An Old Katazome Sampler or Mihon: Six Elaborate Designs

$315.00 USD

late nineteenth century
60" x 13 3/4", 152.5 cm x 35 cm

This length of indigo dyed cotton katazome cloth shows six different patterns. It is part of a sample roll called a mihon. Sample rolls such as this one were used by katazome dyers or brokers to allow prospective clients to choose which pattern they would like to see on whatever cloth they were commissioning being dyed.

This one shows six designs in total, from rather often seen ones (the third, fourth and sixth from the top) to rather extravagant, unusual ones such as the top two designs.

The design at the top shows large-scale shrimp and what might be bamboo leaves and as can be seen there is a reddish and grey tone that were judiciously applied to the design. Shrimp were often used as an auspicious symbol because they symbolize a wish for longevity: very aged people are often bent-over in their later years, much as a shrimp appears. Bamboo symbolizes resilience as it bends but does not break.

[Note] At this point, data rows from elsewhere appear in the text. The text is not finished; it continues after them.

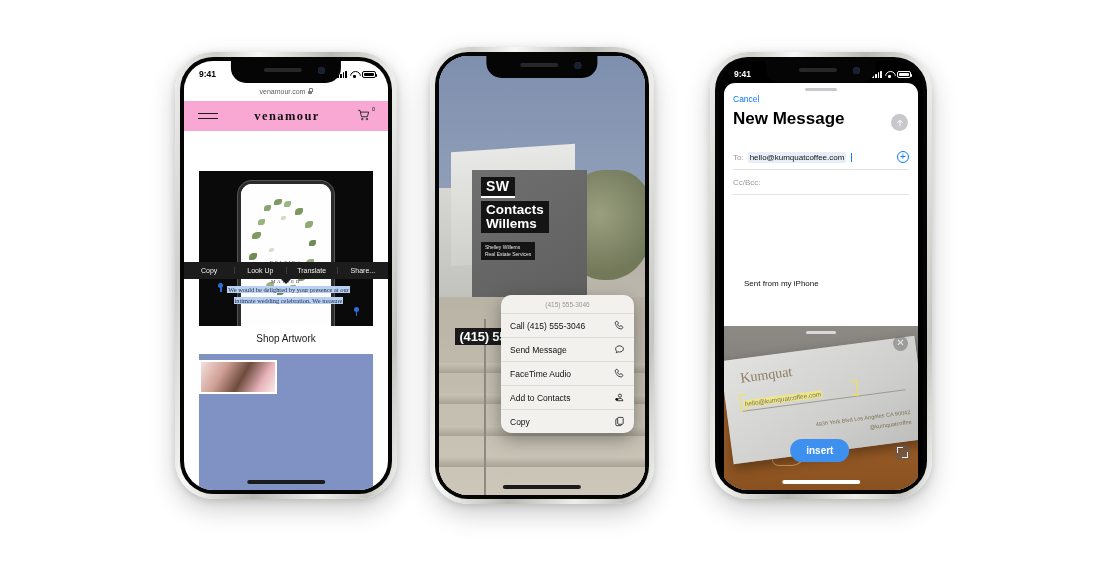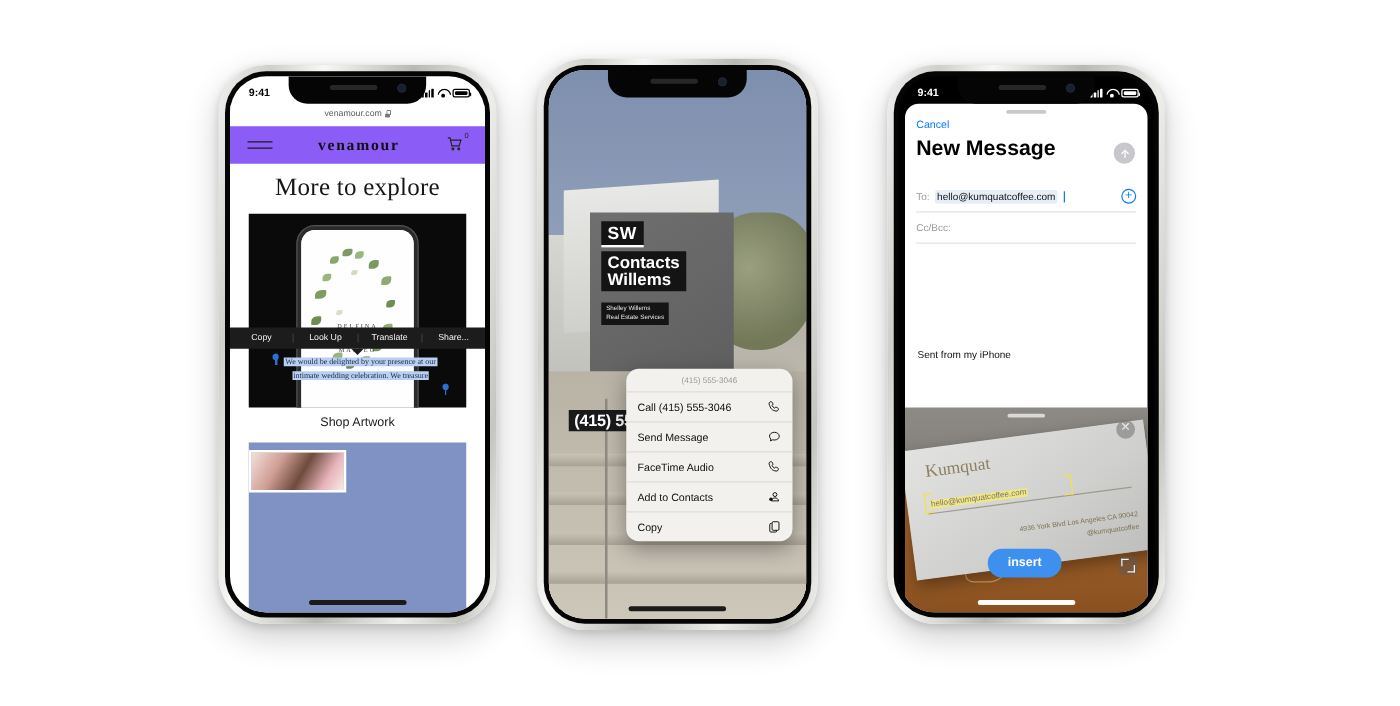--- a/index.html
+++ b/index.html
@@ -85,7 +85,7 @@
   .p1 .navbar {
     position: absolute; top: 40px; left: 0; right: 0; height: 30px;
     display: flex; align-items: center; justify-content: space-between;
-    padding: 0 14px; background: #8b5cf6;
+    padding: 0 14px; background: #f9a8d4;
   }
   .hamburger { width: 20px; display: flex; flex-direction: column; gap: 4px; }
   .hamburger span { display:block; height:1.2px; background:#1a1a1a; }

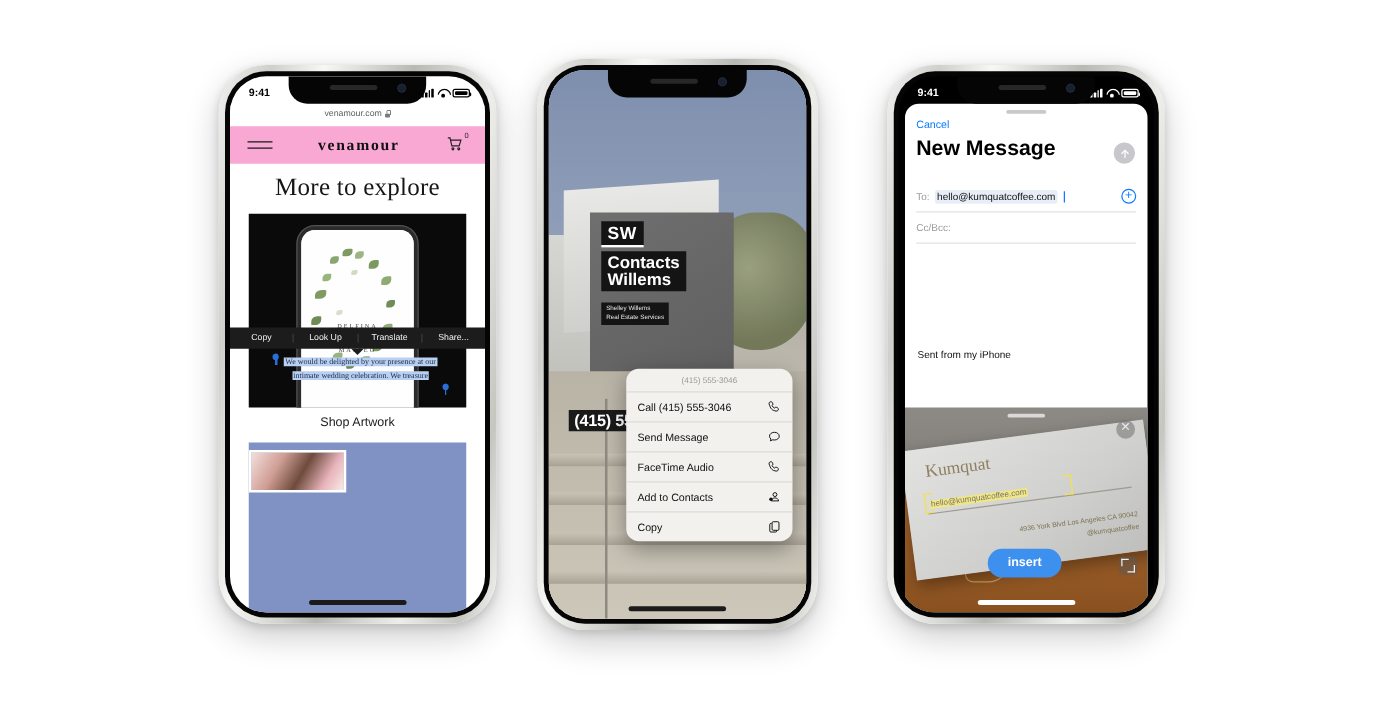--- a/index.html
+++ b/index.html
@@ -334,7 +334,6 @@
         </span>
       </div>
 
-      <div class="heading">More to explore</div>
 
       <div class="hero">
         <div class="minifone">

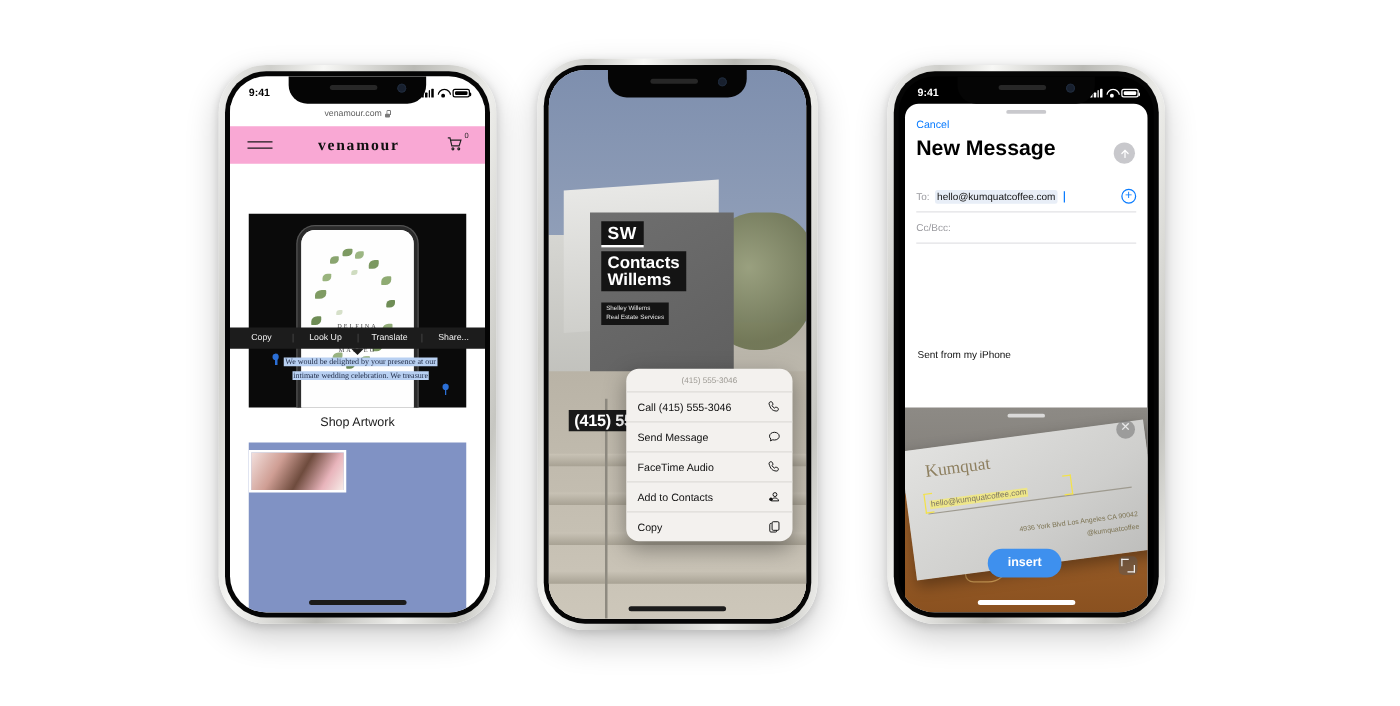--- a/index.html
+++ b/index.html
@@ -238,7 +238,7 @@
   .p3 .plus { position:absolute; right:0; width:12px; height:12px; border-radius:50%;
     border:1.1px solid #0a7cff; color:#0a7cff; font-size:10px; line-height:9px;
     text-align:center; }
-  .p3 .sig { position:absolute; left:10px; top:196px; font-size:8px; color:#111; }
+  .p3 .sig { position:absolute; left:20px; top:196px; font-size:8px; color:#111; }
   .p3 .camtray { position:absolute; left:5px; right:5px; top:265px; bottom:0;
     overflow:hidden; border-radius:0 0 11px 11px;
     background:linear-gradient(#8d8a85,#6e6a63); }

Below this meaningful image is a large repeat design that shows cranes and pine in a symmetrical pairing.

Both the crane and the pine symbolize long life but the each also symbolize conjugal fidelity: the crane mates for life and from the pine, their needles fall in pairs.

The balance of the designs that form the rest of this remarkable design document are variations on the stylized chrysanthemum, an often-seen and very popular motif that was often used on bedding.

This length taken from a mihon was used as part of a futon cover and it is in good, used condition, with still-rich tones of indigo, rust and grey.